Exercise brief: Below this task are records; return each one exactly and omit its images.

Record extracts:
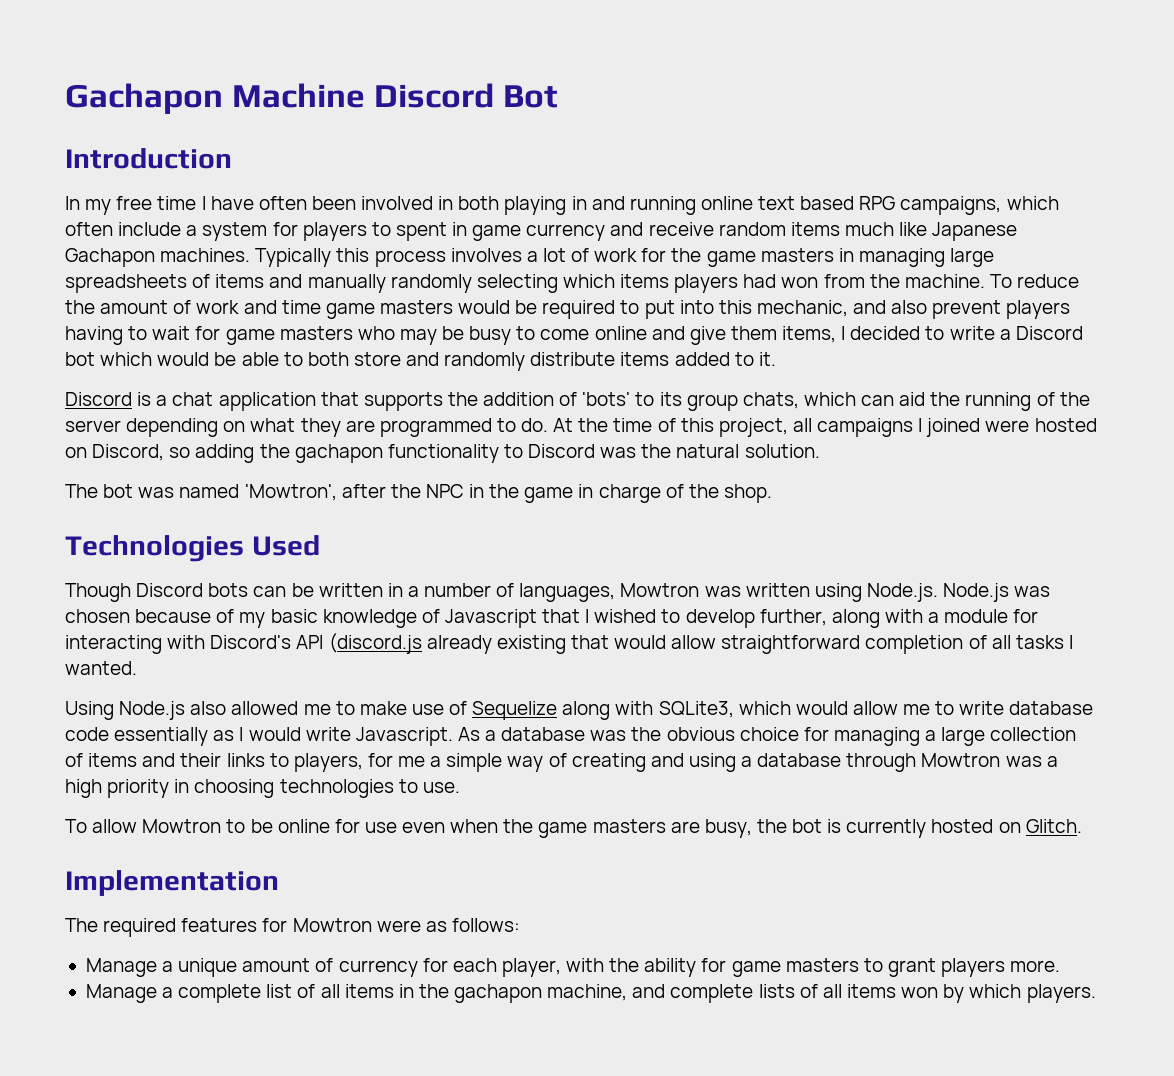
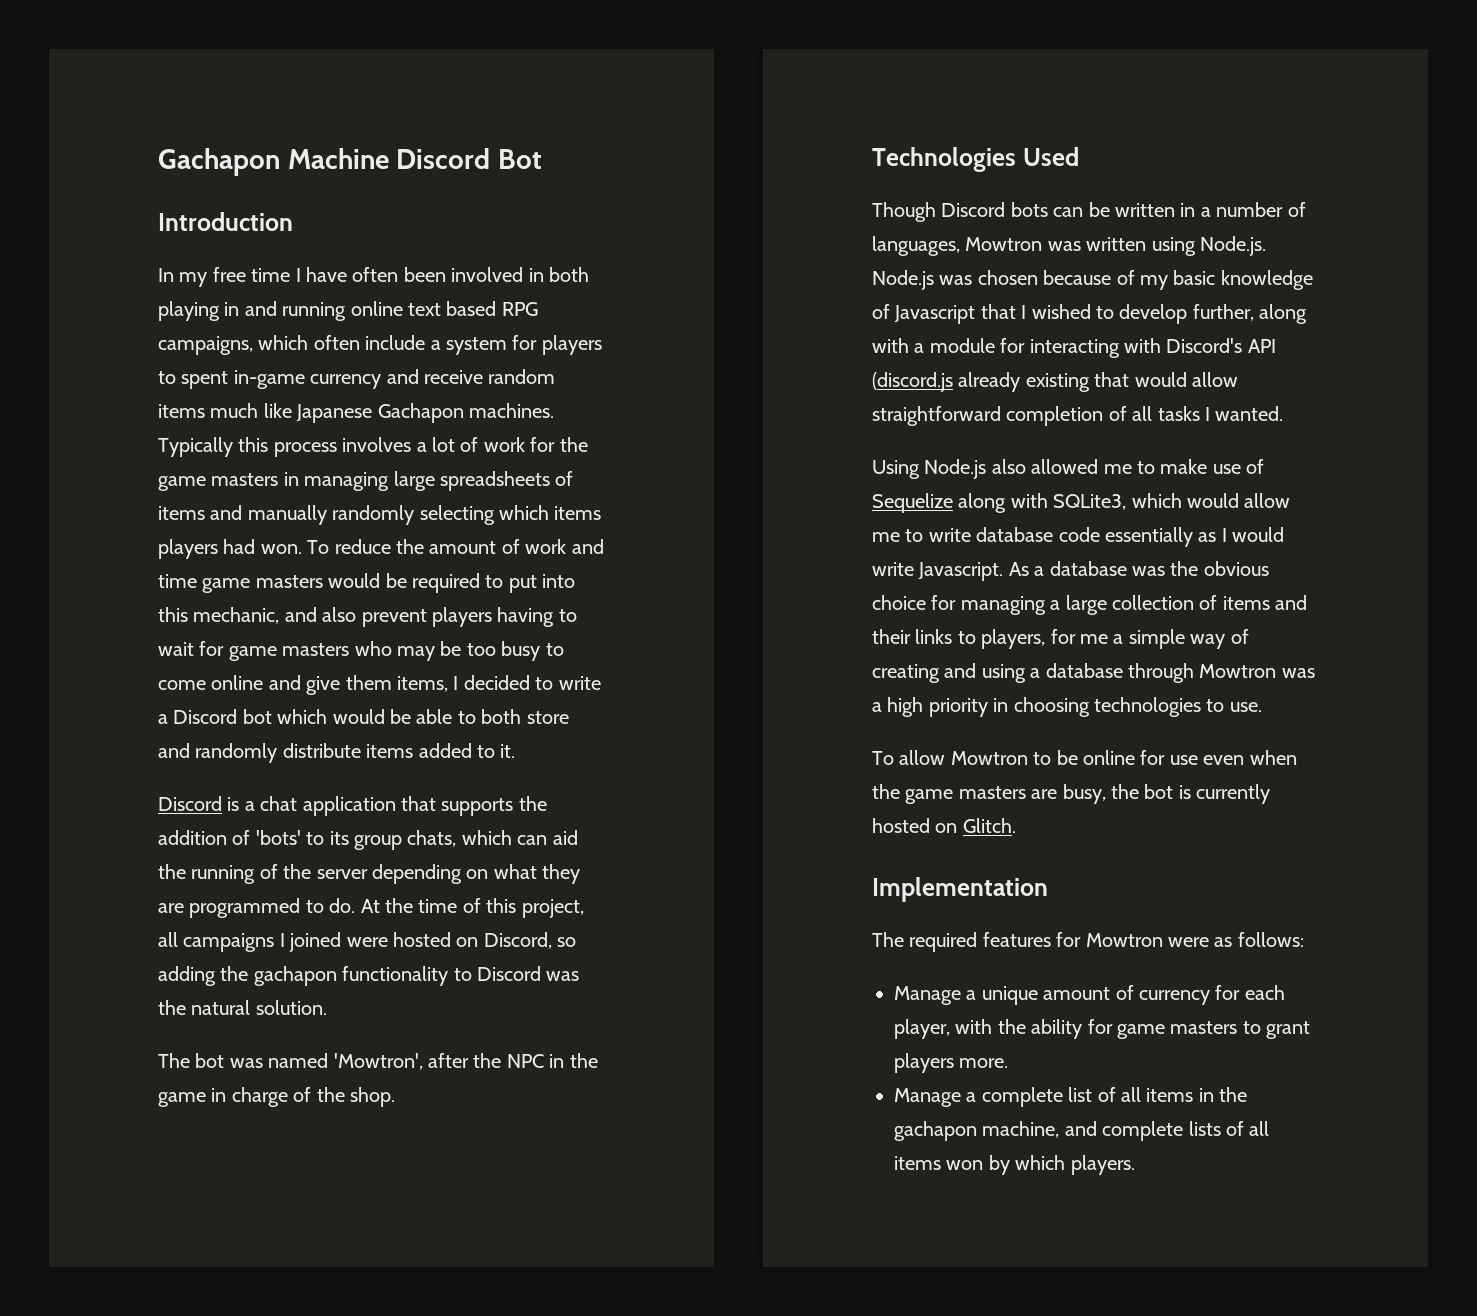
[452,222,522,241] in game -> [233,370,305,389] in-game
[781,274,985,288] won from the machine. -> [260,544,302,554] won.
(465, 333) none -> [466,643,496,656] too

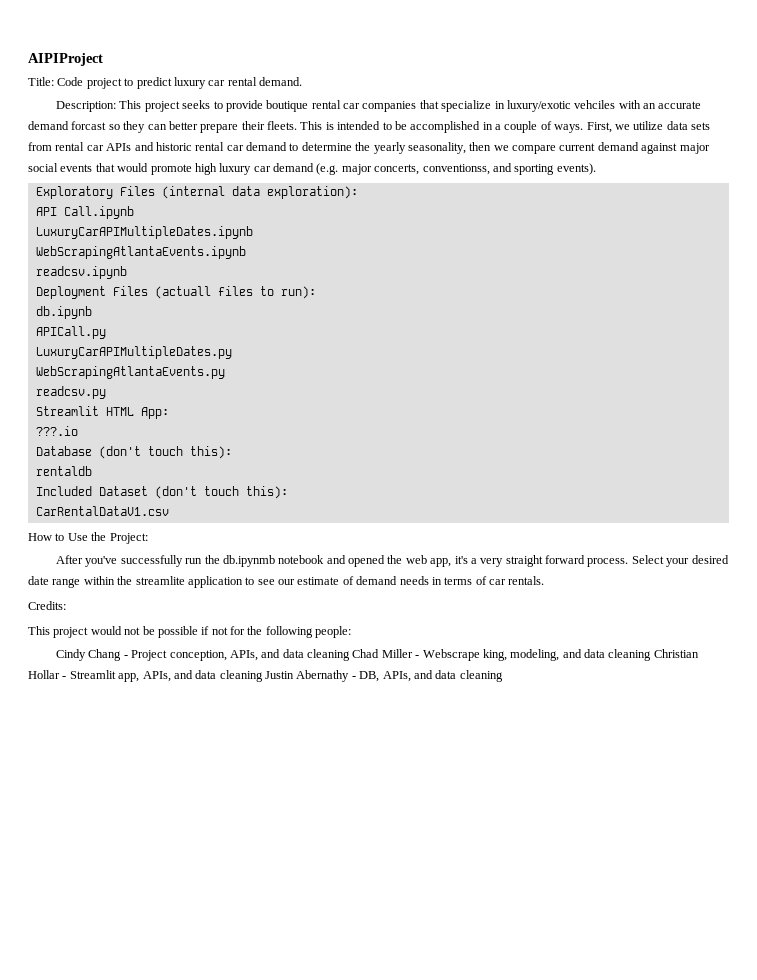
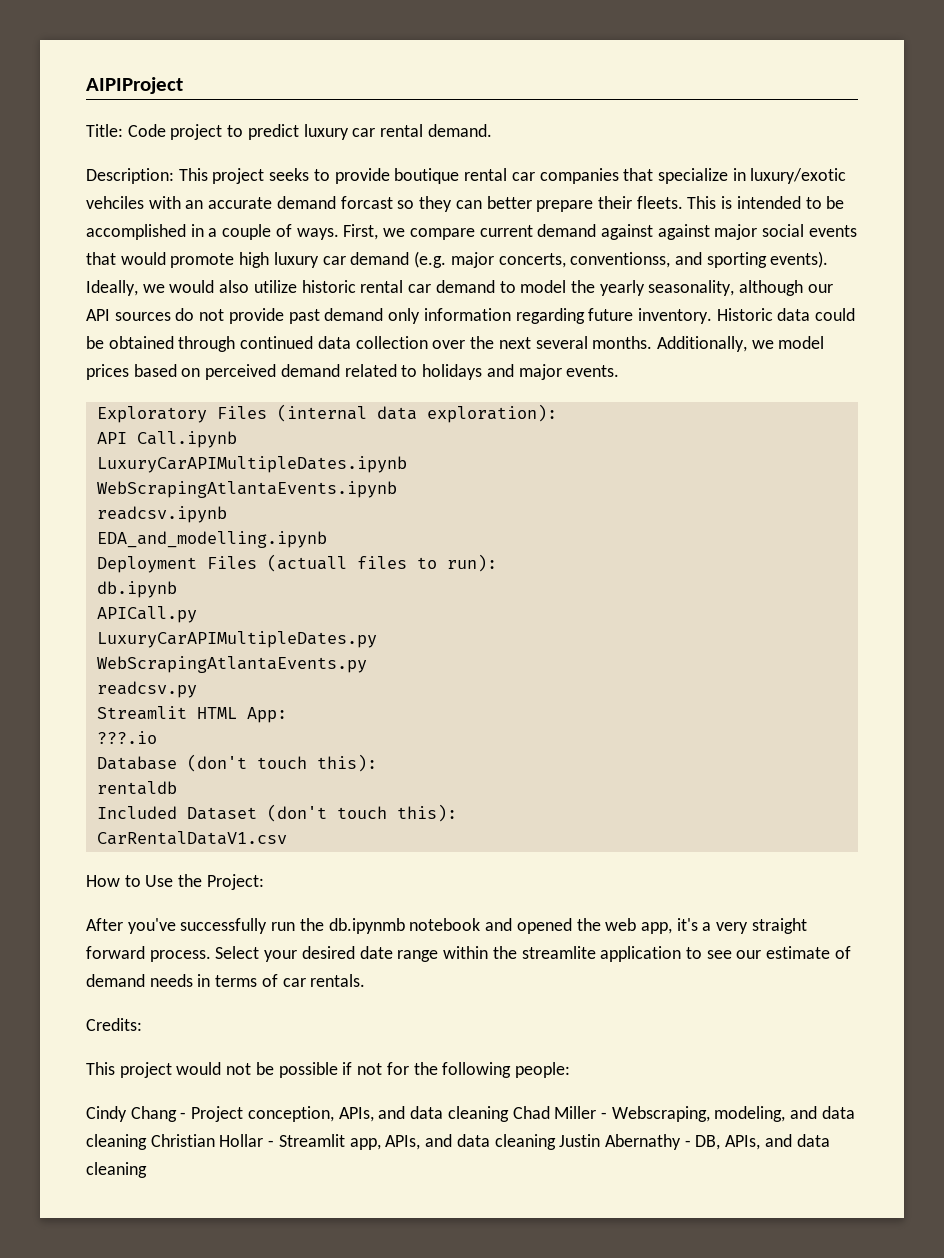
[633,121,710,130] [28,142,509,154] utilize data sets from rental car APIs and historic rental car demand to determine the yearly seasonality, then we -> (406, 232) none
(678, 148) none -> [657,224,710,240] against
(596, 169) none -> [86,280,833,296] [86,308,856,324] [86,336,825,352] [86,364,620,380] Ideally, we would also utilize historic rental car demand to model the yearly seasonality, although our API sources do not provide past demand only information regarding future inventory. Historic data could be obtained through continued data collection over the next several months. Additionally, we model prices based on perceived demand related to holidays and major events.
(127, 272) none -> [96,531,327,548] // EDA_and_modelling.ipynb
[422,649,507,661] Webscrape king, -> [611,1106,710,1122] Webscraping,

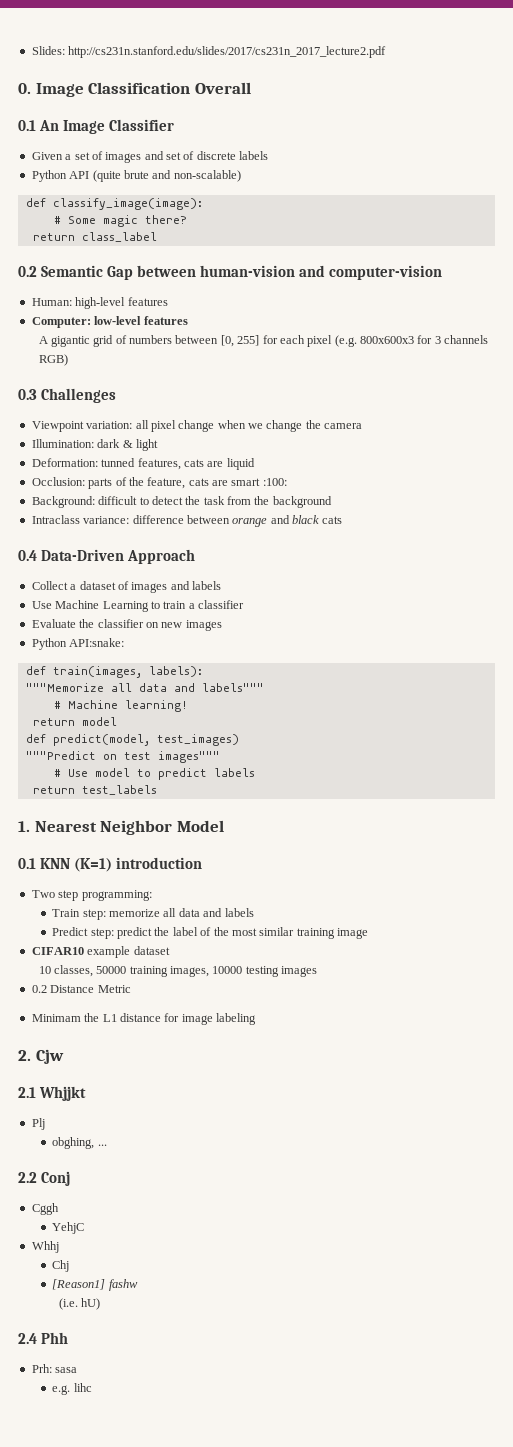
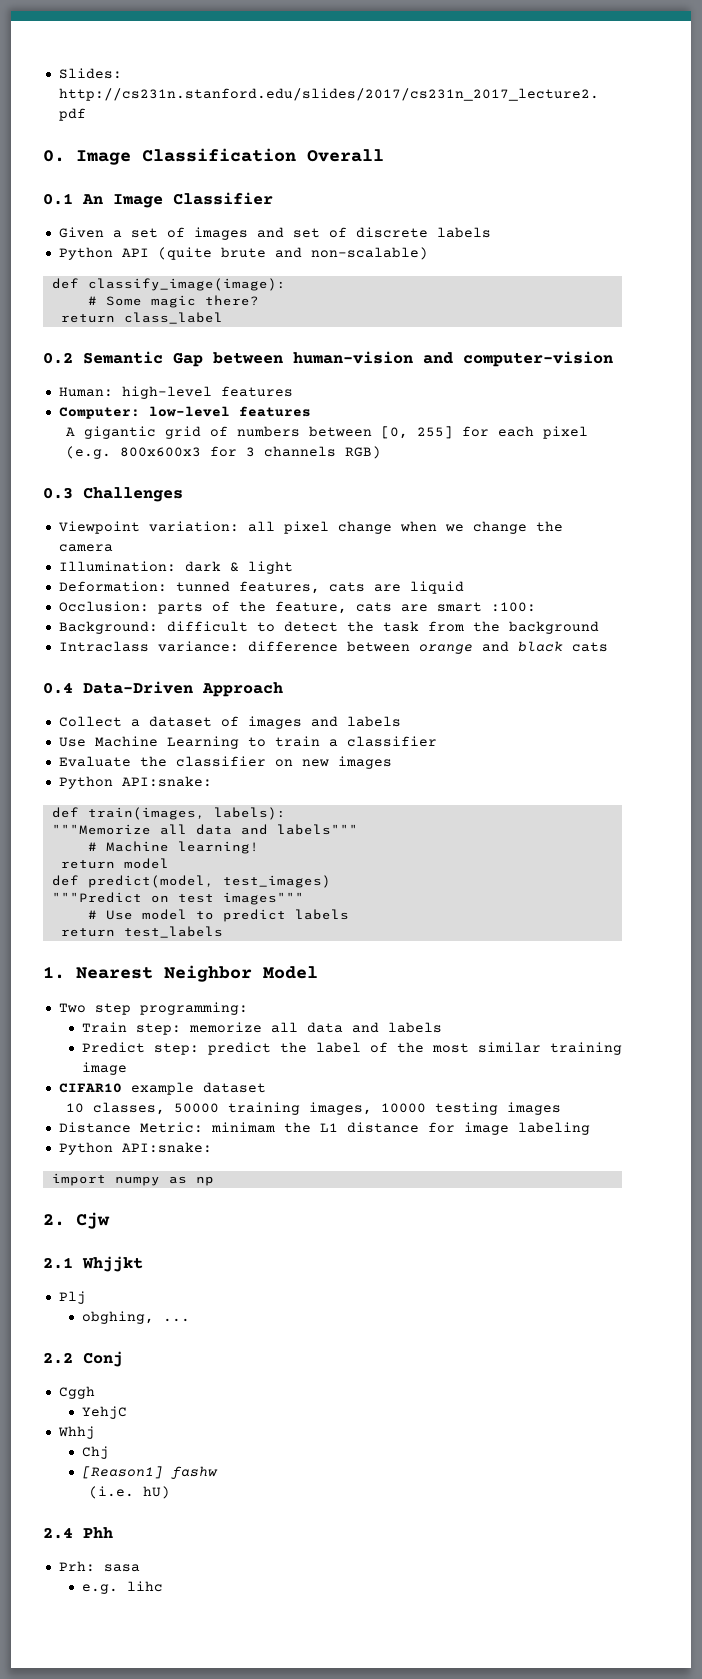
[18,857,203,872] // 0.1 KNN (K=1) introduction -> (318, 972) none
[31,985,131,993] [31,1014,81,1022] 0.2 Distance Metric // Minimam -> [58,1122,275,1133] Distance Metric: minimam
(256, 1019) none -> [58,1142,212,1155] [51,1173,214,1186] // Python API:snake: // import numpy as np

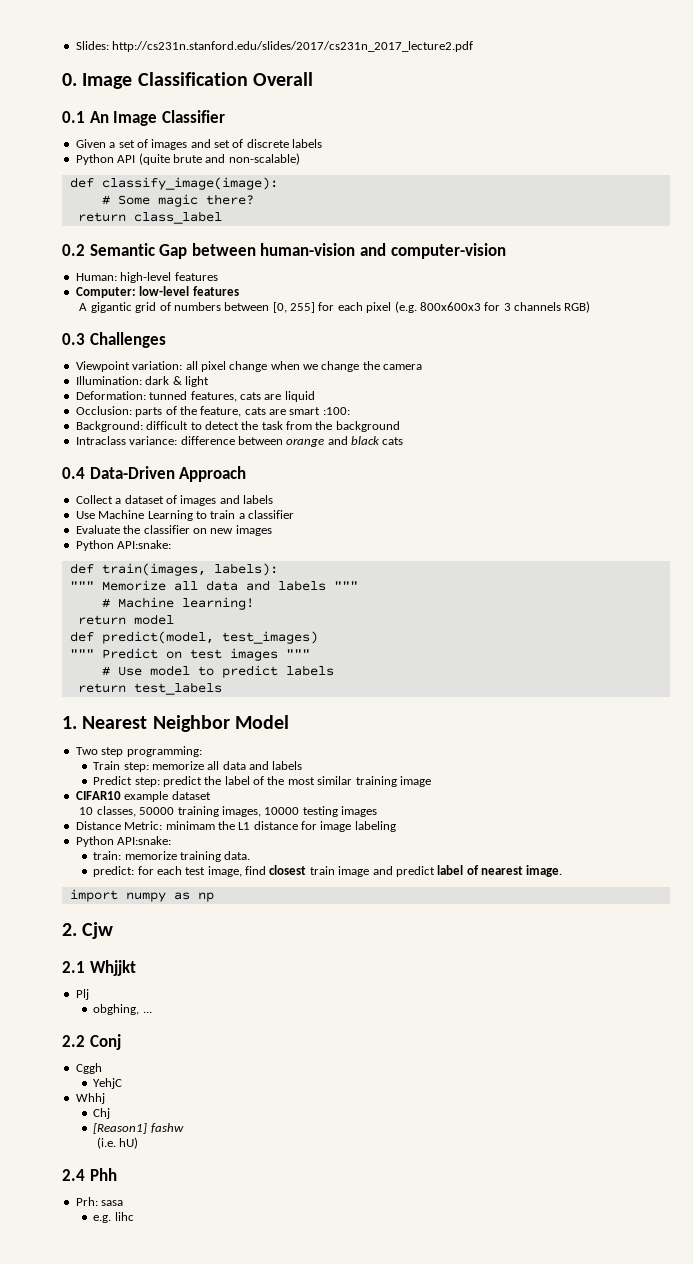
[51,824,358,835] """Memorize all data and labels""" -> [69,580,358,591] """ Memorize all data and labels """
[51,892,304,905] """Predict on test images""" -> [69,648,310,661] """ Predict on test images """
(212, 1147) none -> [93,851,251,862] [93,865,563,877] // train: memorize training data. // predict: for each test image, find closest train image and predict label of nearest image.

Written solution:
[452,222,522,241] in game -> [233,370,305,389] in-game
[781,274,985,288] won from the machine. -> [260,544,302,554] won.
(465, 333) none -> [466,643,496,656] too

[633,121,710,130] [28,142,509,154] utilize data sets from rental car APIs and historic rental car demand to determine the yearly seasonality, then we -> (406, 232) none
(678, 148) none -> [657,224,710,240] against
(596, 169) none -> [86,280,833,296] [86,308,856,324] [86,336,825,352] [86,364,620,380] Ideally, we would also utilize historic rental car demand to model the yearly seasonality, although our API sources do not provide past demand only information regarding future inventory. Historic data could be obtained through continued data collection over the next several months. Additionally, we model prices based on perceived demand related to holidays and major events.
(127, 272) none -> [96,531,327,548] // EDA_and_modelling.ipynb
[422,649,507,661] Webscrape king, -> [611,1106,710,1122] Webscraping,

[18,857,203,872] // 0.1 KNN (K=1) introduction -> (318, 972) none
[31,985,131,993] [31,1014,81,1022] 0.2 Distance Metric // Minimam -> [58,1122,275,1133] Distance Metric: minimam
(256, 1019) none -> [58,1142,212,1155] [51,1173,214,1186] // Python API:snake: // import numpy as np

[51,824,358,835] """Memorize all data and labels""" -> [69,580,358,591] """ Memorize all data and labels """
[51,892,304,905] """Predict on test images""" -> [69,648,310,661] """ Predict on test images """
(212, 1147) none -> [93,851,251,862] [93,865,563,877] // train: memorize training data. // predict: for each test image, find closest train image and predict label of nearest image.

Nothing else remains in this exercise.